Well in Haskell there are 2 main ways of parsing something, parse combinators or a parser generator. Since you already have a BNF I'd suggest the latter.
A good one is alex. GHC's parser IIRC is written using this so you'd be in good company.
Next you'll have a big honking stack of data declarations to parse into:
data JavaClass = {
className :: Name,
interfaces :: [Name],
contents :: [ClassContents],
...
}
data ClassContents = M Method
| F Field
| IC InnerClass
and for expressions and whatever else you need. Finally you'll combine these into something like
data TopLevel = JC JavaClass
| WhateverOtherForms
| YouWillParse
Once you have this you'll have the entire AST represented as one TopLevel
or a list of them depending on how many you classes/files you parse.

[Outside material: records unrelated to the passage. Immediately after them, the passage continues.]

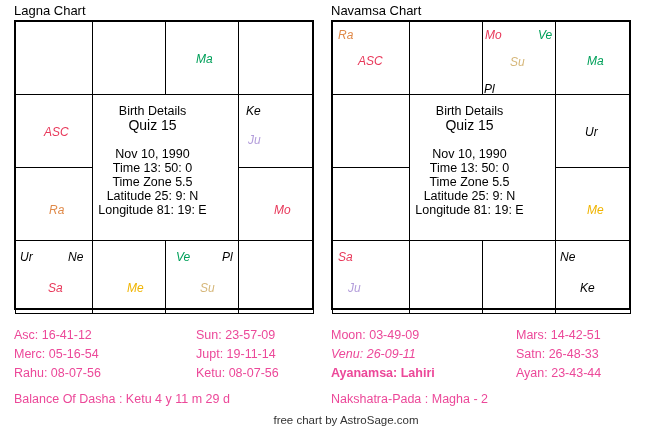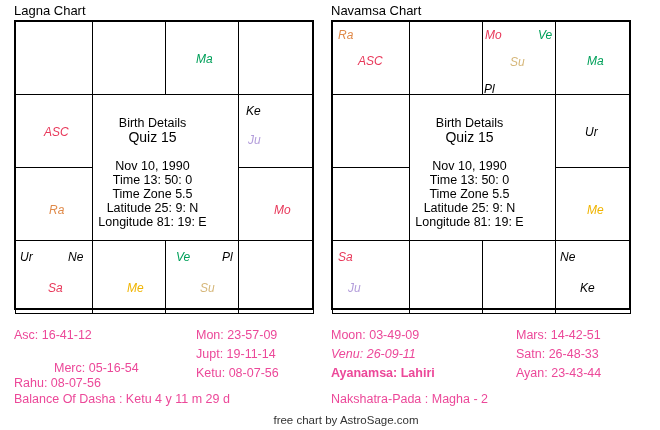"Birth Details" .details .dtitle { margin-top: 12px -> none }
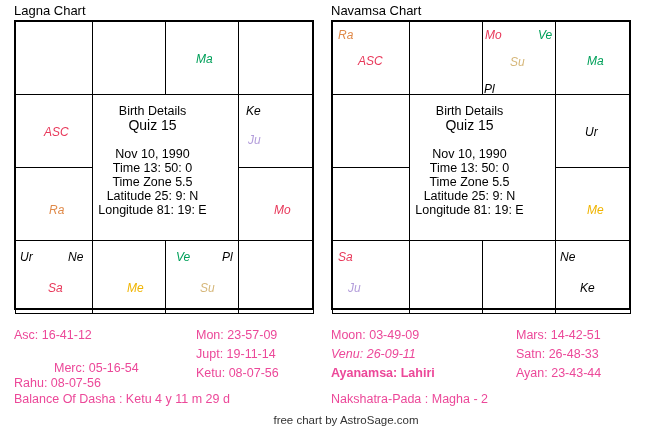"Mon: 23-57-09" div.footer-row { text: Mon -> Sun }
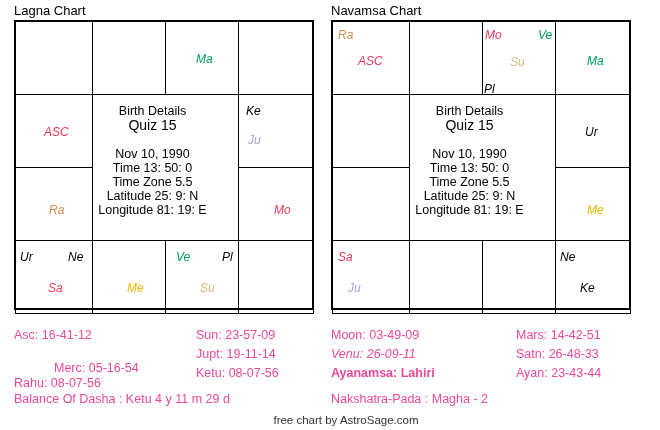"Merc: 05-16-54" div.footer-row { margin-left: 40px -> none; top: 361px -> 347px }
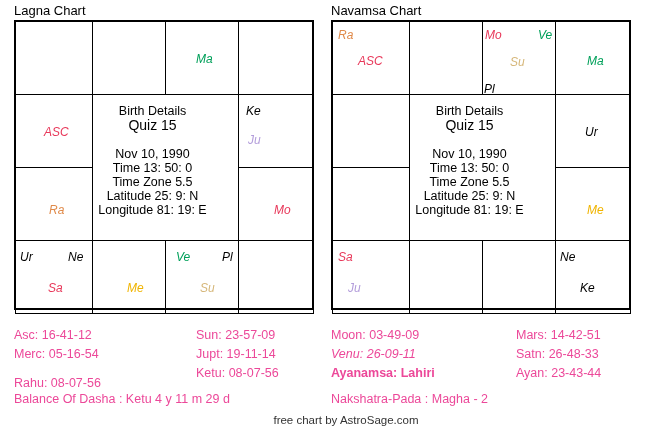"Rahu: 08-07-56" div.footer-row { top: 376px -> 366px }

To proceed from here depends on what you want to do. There are a number of libraries such as syb
(scrap your boilerplate) that let you write very concise tree traversals and modifications. lens
is also an option. At a minimum check out Data.Traversable
and Data.Foldable
.
To modify the tree, you can do something as simple as
ignoreInnerClasses :: JavaClass -> JavaClass
ignoreInnerContents c = c{contents = filter isClass $ contents c}
-- ^^^ that is called a record update
where isClass (IC _) = True
isClass _ = False
and then you could potentially use something like syb
to write
everywhere (mkT ignoreInnerClass) toplevel
which will traverse everything and apply ignoreInnerClass
to all JavaClasses
. This is possible to do in lens
and many other libraries too, but syb
is very easy to read.